+++ Input material
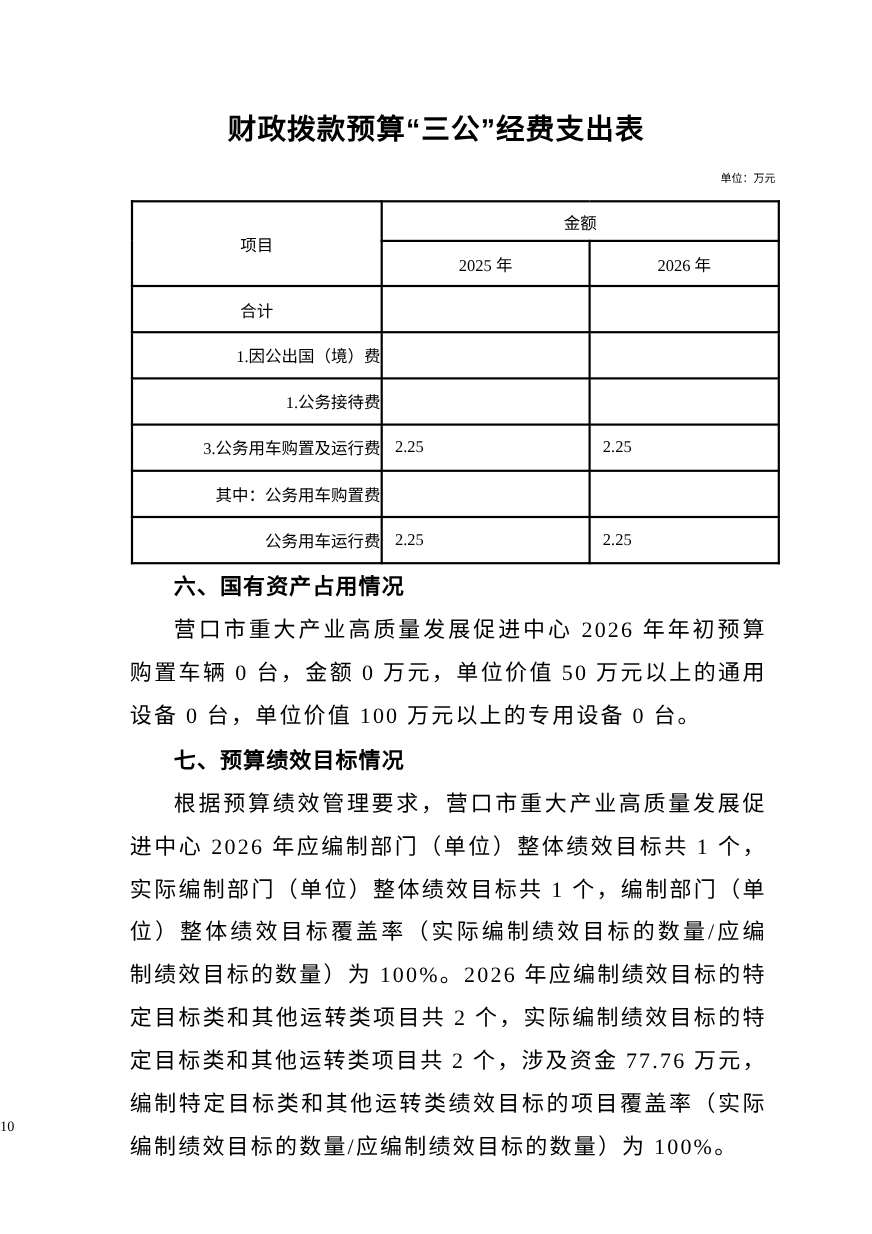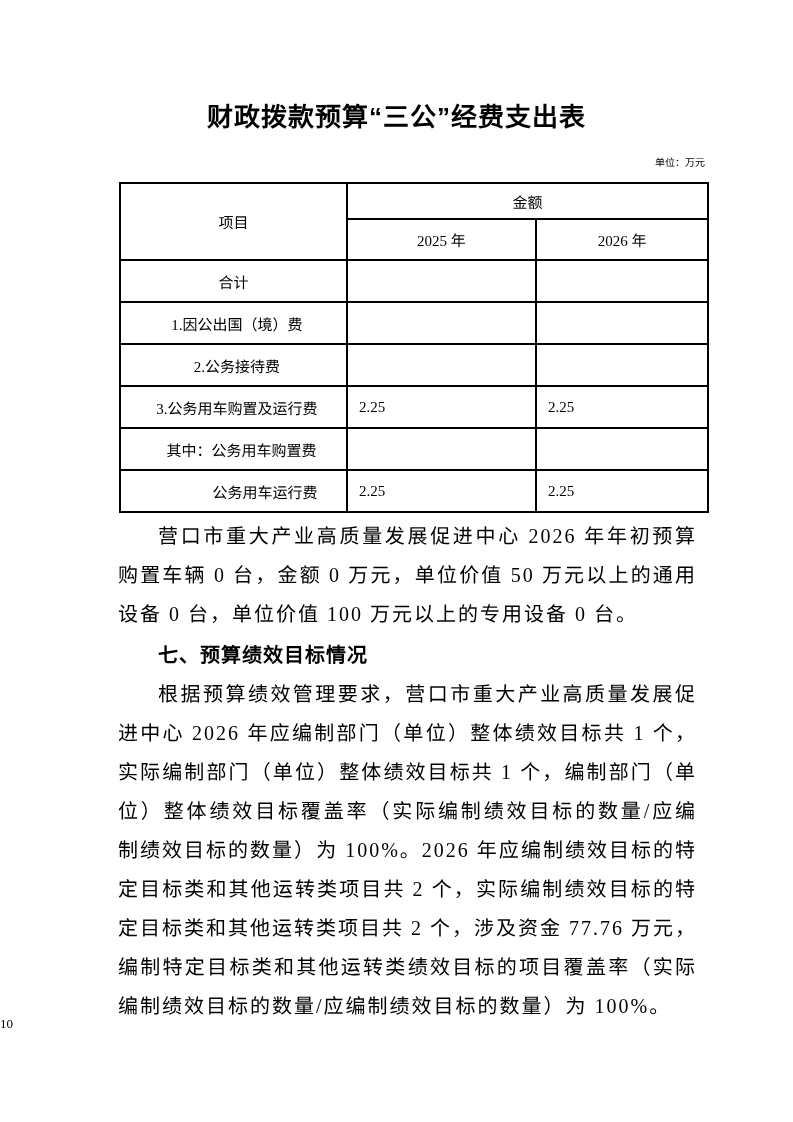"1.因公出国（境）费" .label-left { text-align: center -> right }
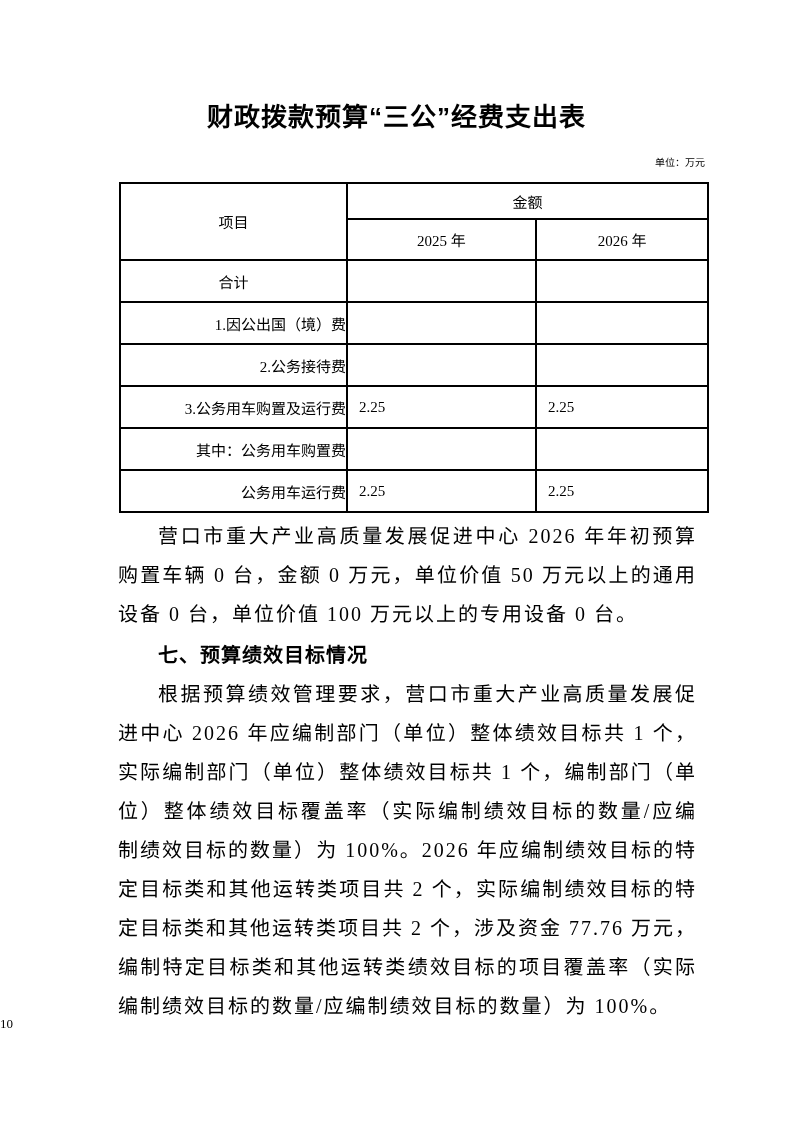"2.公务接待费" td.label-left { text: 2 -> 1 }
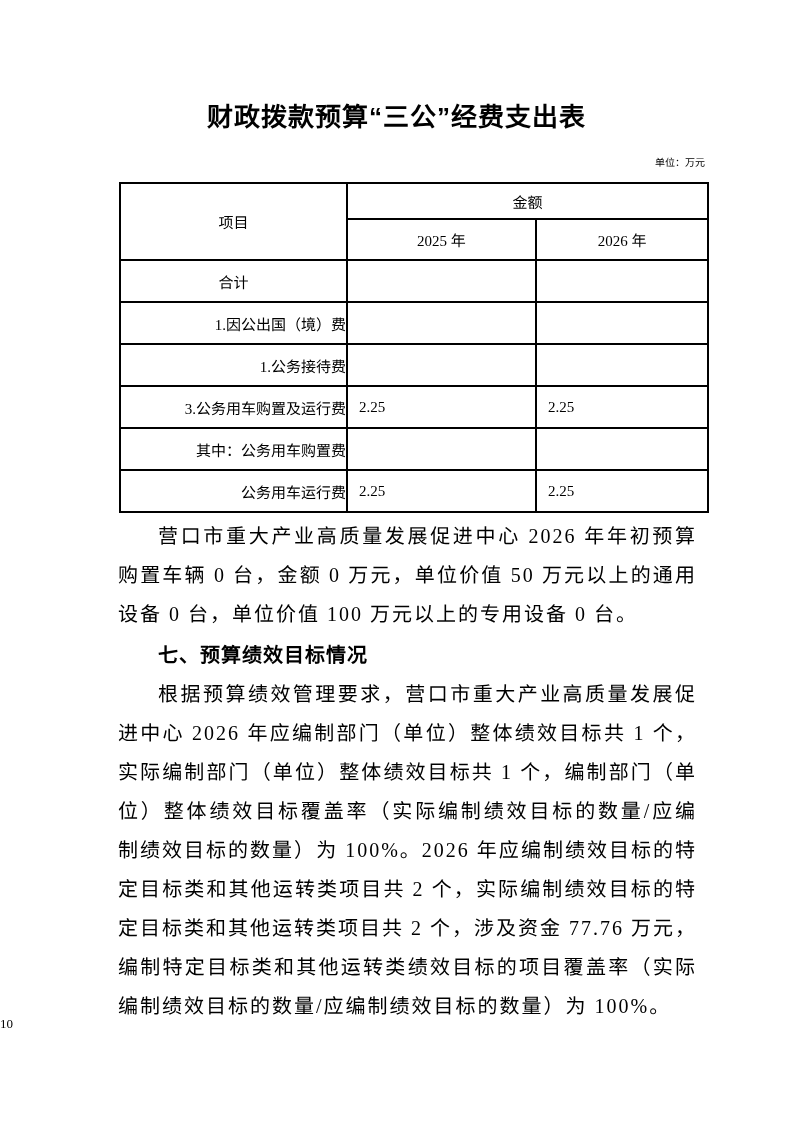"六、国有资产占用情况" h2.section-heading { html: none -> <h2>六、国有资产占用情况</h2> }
++++++
+++ Input material
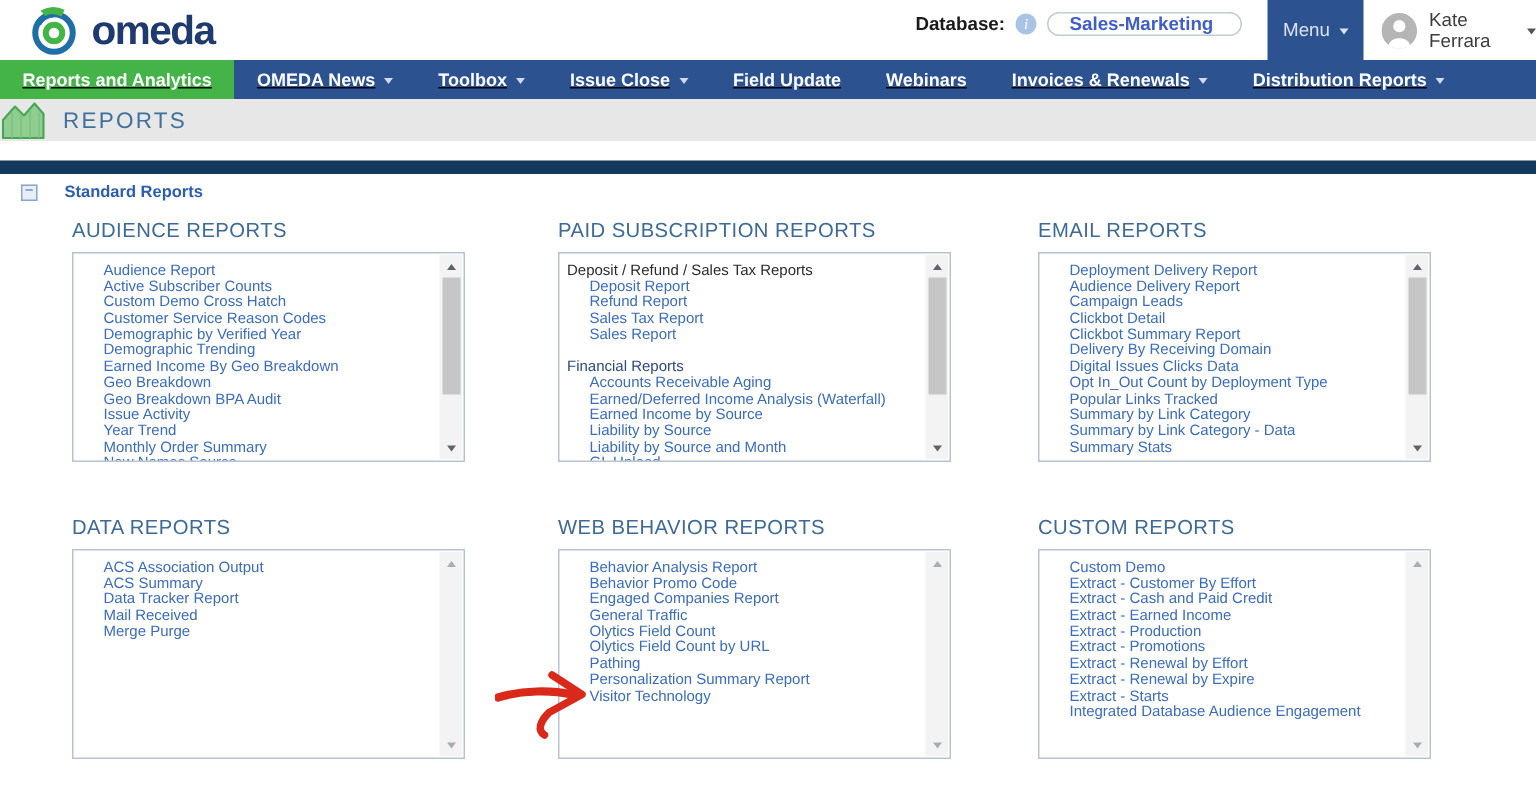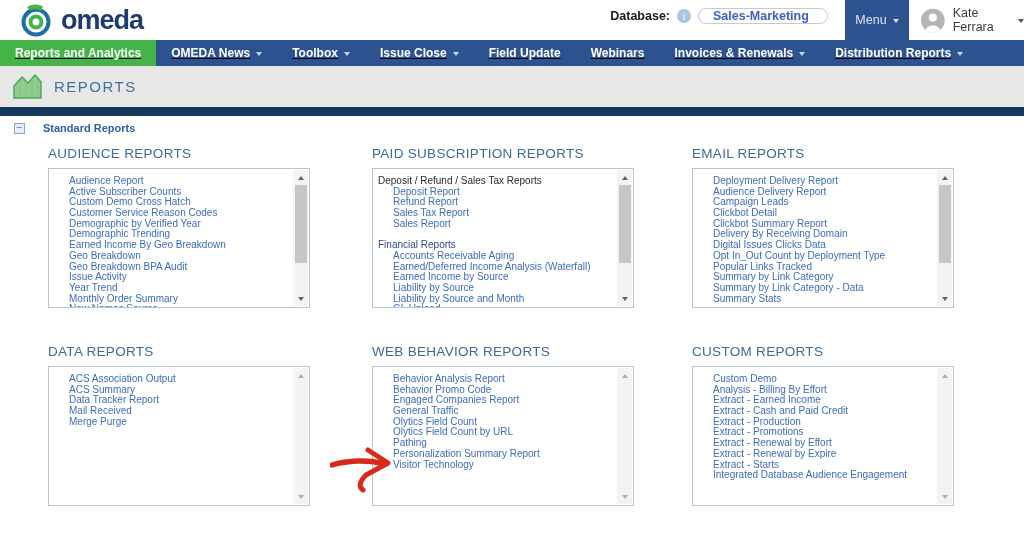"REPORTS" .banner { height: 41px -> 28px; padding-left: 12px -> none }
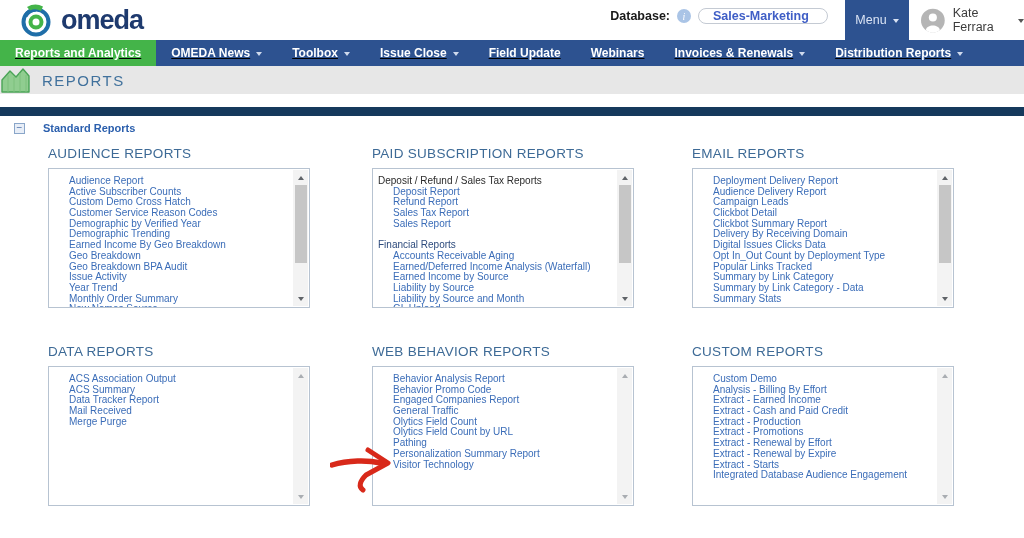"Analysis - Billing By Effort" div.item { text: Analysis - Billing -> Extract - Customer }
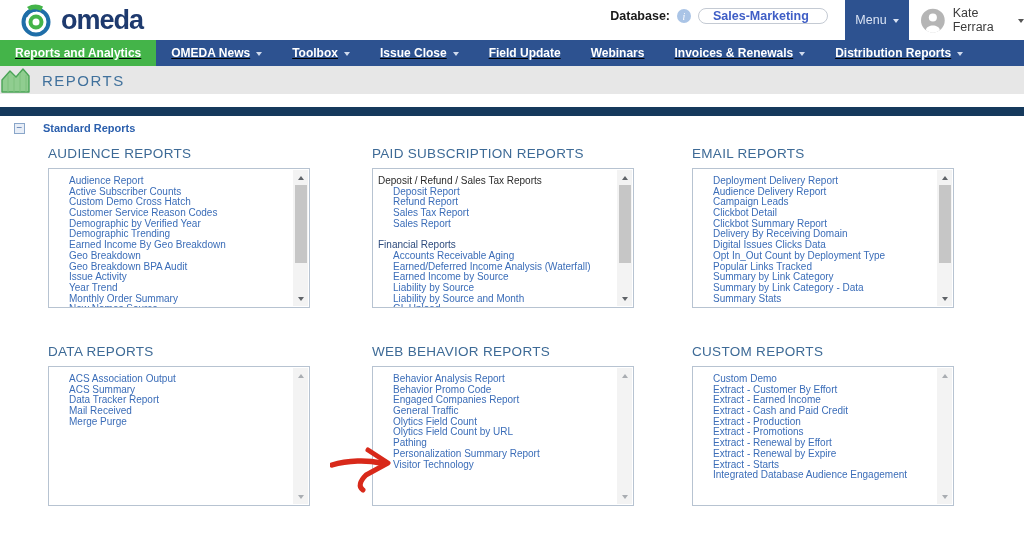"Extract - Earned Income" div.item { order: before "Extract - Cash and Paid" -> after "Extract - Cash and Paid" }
++++++
+++ Input material
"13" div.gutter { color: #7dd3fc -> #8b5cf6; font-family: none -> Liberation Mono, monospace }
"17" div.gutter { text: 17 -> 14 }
++++++
Task directions: The answer should consist only of the lines above from the one with "text-align: center ->" through the one with "html: none ->", repeated exactly, with no pictures among them.

Answer box:
"1.因公出国（境）费" .label-left { text-align: center -> right }
"2.公务接待费" td.label-left { text: 2 -> 1 }
"六、国有资产占用情况" h2.section-heading { html: none -> <h2>六、国有资产占用情况</h2> }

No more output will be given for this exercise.